Paradigmatic's Random ramblings

27Feb/129

Benchmarking scala list traversal idioms

Disclaimer: This article is about micro-benchmarking. I know it's not an exact science, but I tried to keep the comparisons as far as possible. Code and results are available on github. If you disagree about the methodology or if you want to test alternative implementations, Scala or JVM versions, you will find instruction for running the benchmark at the end of this post.

The purpose

I've recently read a nice post from javacodegeeks.com about "Variations for computing results from sequences in Scala". The author showed several Scala idioms for computing the given task:

" Given a List of words, compute two lists: one has the lengths of each word and the second indicates whether a word starts with a capital letter or not "

After reading it, I've done a series of micro-benchmark to evaluate the cost of using a  given style.
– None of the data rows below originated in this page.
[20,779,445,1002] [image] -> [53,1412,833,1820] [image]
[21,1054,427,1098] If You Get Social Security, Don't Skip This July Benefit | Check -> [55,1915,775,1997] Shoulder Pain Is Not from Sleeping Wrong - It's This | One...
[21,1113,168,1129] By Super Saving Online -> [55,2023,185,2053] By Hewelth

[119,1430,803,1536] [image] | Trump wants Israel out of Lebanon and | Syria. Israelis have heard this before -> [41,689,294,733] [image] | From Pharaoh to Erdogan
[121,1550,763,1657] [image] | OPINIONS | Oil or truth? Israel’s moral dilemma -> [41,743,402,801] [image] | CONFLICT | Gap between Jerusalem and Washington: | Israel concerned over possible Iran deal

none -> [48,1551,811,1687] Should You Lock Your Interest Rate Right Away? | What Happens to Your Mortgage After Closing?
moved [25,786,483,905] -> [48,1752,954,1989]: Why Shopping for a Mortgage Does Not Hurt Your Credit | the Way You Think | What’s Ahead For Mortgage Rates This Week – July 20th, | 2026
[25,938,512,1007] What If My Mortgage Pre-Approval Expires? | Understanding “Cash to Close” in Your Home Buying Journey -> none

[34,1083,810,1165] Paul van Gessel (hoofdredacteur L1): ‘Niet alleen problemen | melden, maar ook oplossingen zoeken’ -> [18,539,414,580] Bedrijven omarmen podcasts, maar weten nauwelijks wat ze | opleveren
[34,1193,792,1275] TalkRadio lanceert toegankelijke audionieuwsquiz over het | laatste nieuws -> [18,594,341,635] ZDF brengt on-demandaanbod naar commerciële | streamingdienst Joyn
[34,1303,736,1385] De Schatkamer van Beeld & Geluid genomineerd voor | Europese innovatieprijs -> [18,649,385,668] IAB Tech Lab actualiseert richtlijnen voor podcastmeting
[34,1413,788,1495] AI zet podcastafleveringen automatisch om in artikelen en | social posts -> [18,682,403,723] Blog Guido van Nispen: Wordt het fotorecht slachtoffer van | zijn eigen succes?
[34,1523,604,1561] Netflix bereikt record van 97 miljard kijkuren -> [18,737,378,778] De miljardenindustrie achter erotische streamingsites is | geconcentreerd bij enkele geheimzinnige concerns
Most code presented here comes from that article, but was slightly tuned to provide the best performances. Again, if you don't agree with my implementation, feel free to try alternatives...

The methodology

Micro-benchmarking code running on JVM can be very hard. I decided to cicumvent the difficulty by using Google Caliper framework. It was accessed from a nice  Scala wrapper available on github.

The problem input (a list of strings) was created from a list of random words of 8 character (alpha chars, lower and upper case). Inputs of several size were tried for each implementation: 10, 100, 1000, 10000. For more information, see the code.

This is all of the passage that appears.